Abstract
Introduction
The optimal treatment for isolated patello-femoral arthritis is unclear. Patello-femoral arthroplasty (PFA) may offer superior knee function in isolated patello-femoral osteoarthritis compare to TKA. The literature is controversial for patient outcomes in PFA. Some reports showed improved outcomes while others were disappointing. We assessed our outcomes to try to identify causes for poor outcomes.
Methods
The Trent Arthroplasty was established in 1990 to collect prospective data on knee arthroplasty surgery. Data is entered by surgeons at the time of surgery, with patient consent. PFA constitute less than 1% of the arthroplasties performed in this region. Patients were sent self-administered outcome forms 1 year post-op. Re-operation and revision procedures were reported. 334 PFA have been registered from 17 hospitals. 79% were female patients with 43% of the patients aged 55 years or less, suggesting dysplasia as the cause of their osteoarthritis. Age range 28–94 yrs (SD 11.8 yrs). The implants were Stryker Avon 236, Corin Leicester 47, Link Lubinus 24, Smith & Nephew Journey 10, DePuy LCS 7, Wright FPV 2, other 8.
Results
18% of patients stated that they were dissatisfied 1 year post-op (7.9% for TKA) and 12% were unsure. Pain was the cause of dissatisfaction in two-thirds of the dis-satisfied patients.
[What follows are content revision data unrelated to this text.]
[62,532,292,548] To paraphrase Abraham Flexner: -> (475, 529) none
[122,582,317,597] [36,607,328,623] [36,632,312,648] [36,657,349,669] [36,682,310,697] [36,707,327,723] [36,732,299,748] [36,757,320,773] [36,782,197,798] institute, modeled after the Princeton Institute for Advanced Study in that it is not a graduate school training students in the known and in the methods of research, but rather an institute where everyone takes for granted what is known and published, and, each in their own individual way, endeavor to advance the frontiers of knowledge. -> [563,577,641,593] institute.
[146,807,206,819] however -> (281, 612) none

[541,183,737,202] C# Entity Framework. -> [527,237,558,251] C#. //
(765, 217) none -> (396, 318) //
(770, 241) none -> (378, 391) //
Fifty-eight of the 334 implants have been revised, 45 to a TKA. Patellar button was revised in 70% of cases. Revision was due to progression of arthritis in 29, continuing pain in 9, and aseptic loosening of the patella in 7.
Conclusion
Results of patello-femoral arthroplasty appear to be disappointing. This may be due to patient selection or surgery being technically demanding. Given that this surgery is performed infrequently, surgeons should be cautious when considering isolated patello-femoral replacement and should inform the patient of patient reported outcomes. Therefore, non-arthroplasty surgery or a TKA should be considered.